▸ Task prompt
What is needed here is every line of the records that includes "FUERTE".

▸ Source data
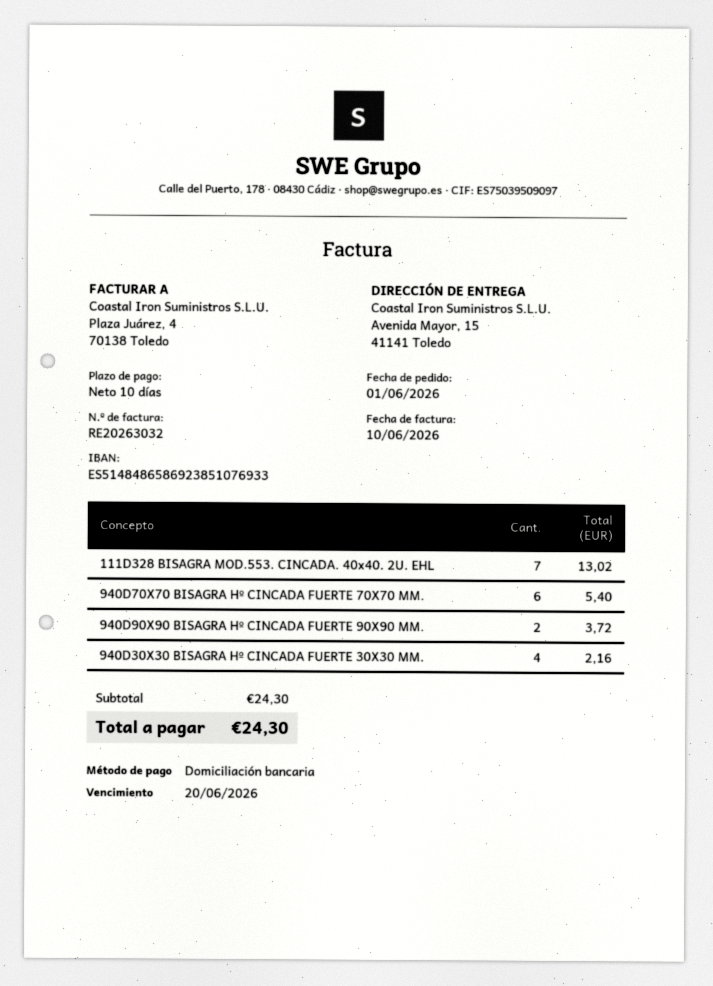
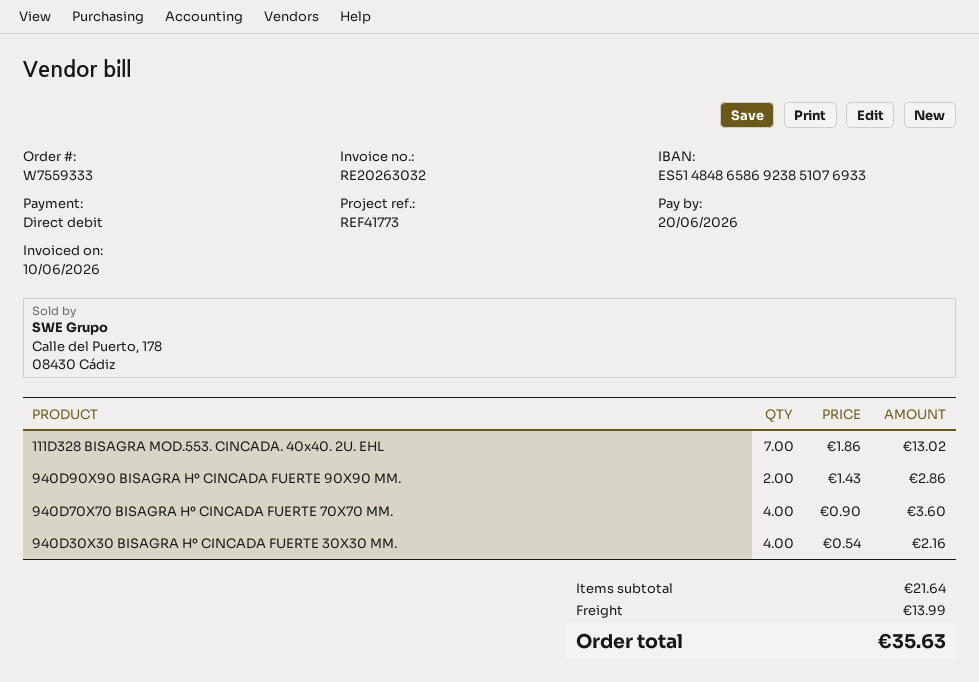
940D70X70 BISAGRA Hº CINCADA FUERTE 70X70 MM.: 6 for 5.40 -> 4 for 3.60
940D90X90 BISAGRA Hº CINCADA FUERTE 90X90 MM.: 2 for 3.72 -> 2 for 2.86
subtotal: 24.30 -> 21.64
shipping: none -> 13.99
total: 24.30 -> 35.63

▸ Response to this task
940D70X70 BISAGRA Hº CINCADA FUERTE 70X70 MM.: 6 for 5.40 -> 4 for 3.60
940D90X90 BISAGRA Hº CINCADA FUERTE 90X90 MM.: 2 for 3.72 -> 2 for 2.86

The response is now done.